### [What the exercise asks]
Output, word for word, the lines of this listing that fall between the line with "html: <span>GRASS GIS" and the line with "background: #14b8a6 ->", counting both of those lines, and no others.

---

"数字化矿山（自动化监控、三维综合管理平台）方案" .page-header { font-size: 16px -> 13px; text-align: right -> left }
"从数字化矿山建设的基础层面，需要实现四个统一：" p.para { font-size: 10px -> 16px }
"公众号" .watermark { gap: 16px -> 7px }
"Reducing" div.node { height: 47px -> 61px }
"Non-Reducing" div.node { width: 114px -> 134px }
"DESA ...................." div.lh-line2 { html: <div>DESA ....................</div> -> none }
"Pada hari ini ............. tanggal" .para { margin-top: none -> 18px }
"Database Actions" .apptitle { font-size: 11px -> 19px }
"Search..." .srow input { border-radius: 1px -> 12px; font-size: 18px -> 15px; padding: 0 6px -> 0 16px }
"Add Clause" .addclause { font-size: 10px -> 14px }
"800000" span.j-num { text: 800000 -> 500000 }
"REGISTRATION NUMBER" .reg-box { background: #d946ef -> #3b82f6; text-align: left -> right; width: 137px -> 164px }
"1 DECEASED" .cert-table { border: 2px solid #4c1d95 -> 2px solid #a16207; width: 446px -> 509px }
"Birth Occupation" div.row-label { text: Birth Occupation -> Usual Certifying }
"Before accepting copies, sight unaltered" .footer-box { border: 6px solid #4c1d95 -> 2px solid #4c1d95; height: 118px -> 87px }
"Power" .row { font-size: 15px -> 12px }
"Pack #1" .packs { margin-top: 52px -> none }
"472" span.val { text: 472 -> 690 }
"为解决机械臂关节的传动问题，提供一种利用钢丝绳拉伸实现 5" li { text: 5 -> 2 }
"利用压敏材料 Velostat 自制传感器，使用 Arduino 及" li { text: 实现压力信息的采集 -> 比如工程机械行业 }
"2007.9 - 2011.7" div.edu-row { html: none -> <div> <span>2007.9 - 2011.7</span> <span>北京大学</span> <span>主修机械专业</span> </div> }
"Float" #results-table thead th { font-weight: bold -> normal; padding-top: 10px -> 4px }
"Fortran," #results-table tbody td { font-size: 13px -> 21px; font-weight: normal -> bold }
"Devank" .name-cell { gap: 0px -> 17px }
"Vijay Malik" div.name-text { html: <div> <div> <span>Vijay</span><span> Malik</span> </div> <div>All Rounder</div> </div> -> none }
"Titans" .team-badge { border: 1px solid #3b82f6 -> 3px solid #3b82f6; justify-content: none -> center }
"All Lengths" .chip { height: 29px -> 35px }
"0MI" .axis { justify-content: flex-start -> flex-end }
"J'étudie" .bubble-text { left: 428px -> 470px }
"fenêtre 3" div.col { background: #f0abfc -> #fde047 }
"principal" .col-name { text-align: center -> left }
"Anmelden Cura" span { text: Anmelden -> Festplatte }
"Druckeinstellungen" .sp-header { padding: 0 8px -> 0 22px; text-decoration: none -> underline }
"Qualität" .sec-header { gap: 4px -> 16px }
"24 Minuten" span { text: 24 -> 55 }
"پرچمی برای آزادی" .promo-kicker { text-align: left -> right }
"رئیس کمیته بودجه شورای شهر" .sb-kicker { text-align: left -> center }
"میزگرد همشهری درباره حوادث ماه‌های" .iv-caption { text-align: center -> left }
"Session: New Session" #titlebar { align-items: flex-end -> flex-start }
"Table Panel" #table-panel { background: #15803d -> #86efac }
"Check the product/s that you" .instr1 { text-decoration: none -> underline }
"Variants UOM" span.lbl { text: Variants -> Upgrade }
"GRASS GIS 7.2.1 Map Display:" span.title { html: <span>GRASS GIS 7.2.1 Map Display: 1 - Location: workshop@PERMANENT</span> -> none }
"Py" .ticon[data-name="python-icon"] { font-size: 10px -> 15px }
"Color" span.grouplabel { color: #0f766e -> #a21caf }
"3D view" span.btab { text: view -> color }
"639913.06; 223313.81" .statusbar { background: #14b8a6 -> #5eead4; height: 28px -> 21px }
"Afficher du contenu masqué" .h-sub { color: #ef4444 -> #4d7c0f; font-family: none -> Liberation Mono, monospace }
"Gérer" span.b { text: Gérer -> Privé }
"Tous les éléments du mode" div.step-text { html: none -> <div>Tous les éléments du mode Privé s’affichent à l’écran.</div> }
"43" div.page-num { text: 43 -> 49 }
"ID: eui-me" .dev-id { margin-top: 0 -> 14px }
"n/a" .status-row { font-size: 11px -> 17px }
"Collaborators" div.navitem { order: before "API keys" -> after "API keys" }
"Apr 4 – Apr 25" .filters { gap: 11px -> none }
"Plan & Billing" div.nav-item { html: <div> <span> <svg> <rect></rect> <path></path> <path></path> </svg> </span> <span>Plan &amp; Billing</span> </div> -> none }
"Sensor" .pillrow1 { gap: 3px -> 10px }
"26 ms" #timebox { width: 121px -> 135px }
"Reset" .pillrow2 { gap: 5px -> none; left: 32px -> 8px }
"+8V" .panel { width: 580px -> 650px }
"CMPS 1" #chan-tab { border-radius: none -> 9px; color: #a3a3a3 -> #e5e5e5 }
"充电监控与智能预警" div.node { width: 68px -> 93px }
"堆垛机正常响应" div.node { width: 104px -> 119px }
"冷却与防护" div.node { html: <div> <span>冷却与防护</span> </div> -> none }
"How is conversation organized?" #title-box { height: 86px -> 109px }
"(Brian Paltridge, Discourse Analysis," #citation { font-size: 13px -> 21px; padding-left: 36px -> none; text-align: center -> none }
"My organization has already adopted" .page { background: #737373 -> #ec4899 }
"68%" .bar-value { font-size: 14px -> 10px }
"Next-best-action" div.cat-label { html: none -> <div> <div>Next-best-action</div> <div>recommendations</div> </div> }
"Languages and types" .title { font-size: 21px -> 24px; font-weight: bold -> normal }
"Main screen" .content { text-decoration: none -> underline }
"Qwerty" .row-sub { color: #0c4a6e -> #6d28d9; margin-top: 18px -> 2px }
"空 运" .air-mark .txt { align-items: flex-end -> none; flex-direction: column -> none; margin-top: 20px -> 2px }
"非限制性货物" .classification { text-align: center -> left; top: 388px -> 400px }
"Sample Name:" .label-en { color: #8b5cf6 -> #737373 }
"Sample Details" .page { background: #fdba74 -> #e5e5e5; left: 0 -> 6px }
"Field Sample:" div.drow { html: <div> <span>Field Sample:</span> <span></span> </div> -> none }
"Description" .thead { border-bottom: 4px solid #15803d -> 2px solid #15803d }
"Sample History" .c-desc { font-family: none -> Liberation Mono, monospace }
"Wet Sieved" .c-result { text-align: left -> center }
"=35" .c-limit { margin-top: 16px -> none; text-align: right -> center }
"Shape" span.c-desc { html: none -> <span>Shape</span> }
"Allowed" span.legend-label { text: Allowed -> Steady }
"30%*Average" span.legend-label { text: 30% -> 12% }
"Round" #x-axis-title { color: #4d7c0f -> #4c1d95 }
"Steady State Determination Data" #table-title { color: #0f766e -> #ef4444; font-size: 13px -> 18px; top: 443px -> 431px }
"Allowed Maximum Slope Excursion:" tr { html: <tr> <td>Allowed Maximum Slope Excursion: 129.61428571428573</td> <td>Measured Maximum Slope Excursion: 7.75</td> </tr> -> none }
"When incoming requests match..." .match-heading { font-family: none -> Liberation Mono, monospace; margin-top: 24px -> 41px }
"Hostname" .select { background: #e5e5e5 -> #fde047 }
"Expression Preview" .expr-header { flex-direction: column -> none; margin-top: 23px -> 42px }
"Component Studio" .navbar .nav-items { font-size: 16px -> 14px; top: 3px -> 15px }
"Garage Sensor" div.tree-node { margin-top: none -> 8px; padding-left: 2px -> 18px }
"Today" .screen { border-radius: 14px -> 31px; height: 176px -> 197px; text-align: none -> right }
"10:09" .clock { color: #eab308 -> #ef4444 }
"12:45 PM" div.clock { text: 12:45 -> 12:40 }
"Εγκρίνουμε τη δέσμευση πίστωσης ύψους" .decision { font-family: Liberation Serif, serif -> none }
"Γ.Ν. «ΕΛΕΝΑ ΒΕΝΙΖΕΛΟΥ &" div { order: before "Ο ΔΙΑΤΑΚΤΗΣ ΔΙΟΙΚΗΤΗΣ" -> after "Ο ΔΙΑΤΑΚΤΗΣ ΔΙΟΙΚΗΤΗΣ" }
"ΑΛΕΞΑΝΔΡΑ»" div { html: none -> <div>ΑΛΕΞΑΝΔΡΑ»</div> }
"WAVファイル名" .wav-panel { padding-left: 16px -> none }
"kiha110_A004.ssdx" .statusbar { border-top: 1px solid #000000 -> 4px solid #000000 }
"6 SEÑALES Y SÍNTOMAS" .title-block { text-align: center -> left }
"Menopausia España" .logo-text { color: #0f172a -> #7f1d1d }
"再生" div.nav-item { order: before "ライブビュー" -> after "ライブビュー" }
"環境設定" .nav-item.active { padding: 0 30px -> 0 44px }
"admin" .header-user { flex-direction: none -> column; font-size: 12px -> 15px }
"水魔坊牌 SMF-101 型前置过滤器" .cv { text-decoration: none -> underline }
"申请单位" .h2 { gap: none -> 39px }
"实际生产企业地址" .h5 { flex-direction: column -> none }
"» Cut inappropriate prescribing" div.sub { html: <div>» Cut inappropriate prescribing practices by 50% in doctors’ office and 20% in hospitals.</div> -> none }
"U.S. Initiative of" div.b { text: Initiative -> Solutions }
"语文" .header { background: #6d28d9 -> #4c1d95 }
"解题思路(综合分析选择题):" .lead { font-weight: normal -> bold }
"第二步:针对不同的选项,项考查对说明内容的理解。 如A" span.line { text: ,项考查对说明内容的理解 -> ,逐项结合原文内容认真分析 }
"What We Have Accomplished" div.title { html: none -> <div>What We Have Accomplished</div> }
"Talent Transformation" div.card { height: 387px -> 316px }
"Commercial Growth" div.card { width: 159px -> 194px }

---

### [Solution for this exercise]
"GRASS GIS 7.2.1 Map Display:" span.title { html: <span>GRASS GIS 7.2.1 Map Display: 1 - Location: workshop@PERMANENT</span> -> none }
"Py" .ticon[data-name="python-icon"] { font-size: 10px -> 15px }
"Color" span.grouplabel { color: #0f766e -> #a21caf }
"3D view" span.btab { text: view -> color }
"639913.06; 223313.81" .statusbar { background: #14b8a6 -> #5eead4; height: 28px -> 21px }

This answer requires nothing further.